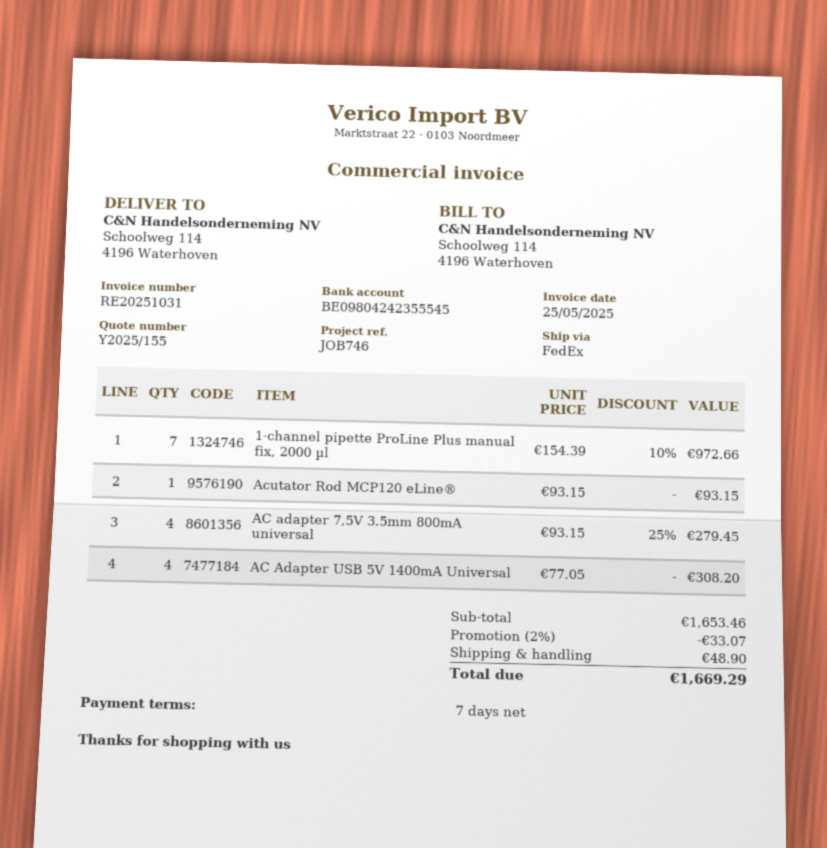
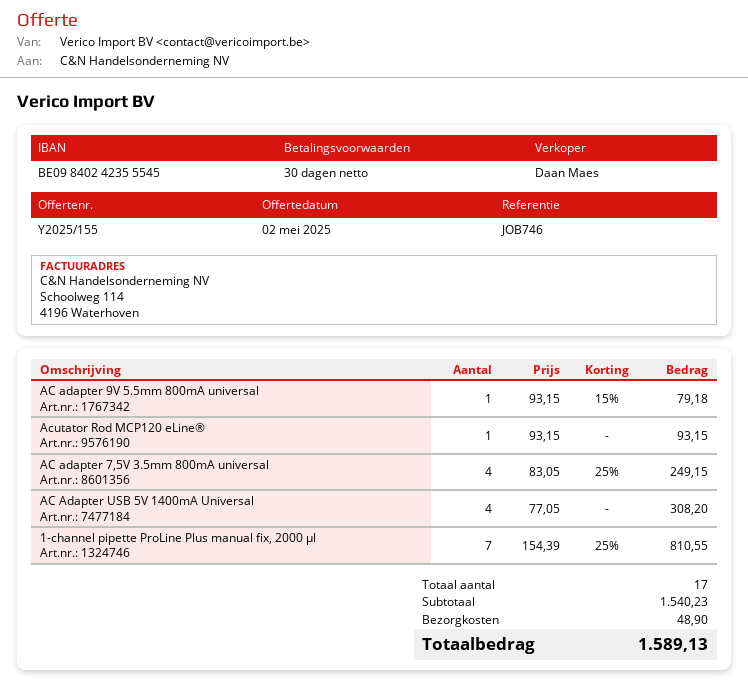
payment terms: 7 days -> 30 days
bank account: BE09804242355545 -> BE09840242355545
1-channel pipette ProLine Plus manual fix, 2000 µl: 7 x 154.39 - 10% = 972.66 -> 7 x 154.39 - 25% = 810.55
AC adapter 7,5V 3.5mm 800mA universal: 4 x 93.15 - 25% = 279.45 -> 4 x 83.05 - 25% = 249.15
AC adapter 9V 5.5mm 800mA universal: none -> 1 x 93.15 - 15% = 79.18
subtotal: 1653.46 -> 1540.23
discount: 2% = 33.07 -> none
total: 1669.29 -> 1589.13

________________________

• _Work required_: Transcribe the listing exactly, skipping pictures.

• _Your response_:
payment terms: 7 days -> 30 days
bank account: BE09804242355545 -> BE09840242355545
1-channel pipette ProLine Plus manual fix, 2000 µl: 7 x 154.39 - 10% = 972.66 -> 7 x 154.39 - 25% = 810.55
AC adapter 7,5V 3.5mm 800mA universal: 4 x 93.15 - 25% = 279.45 -> 4 x 83.05 - 25% = 249.15
AC adapter 9V 5.5mm 800mA universal: none -> 1 x 93.15 - 15% = 79.18
subtotal: 1653.46 -> 1540.23
discount: 2% = 33.07 -> none
total: 1669.29 -> 1589.13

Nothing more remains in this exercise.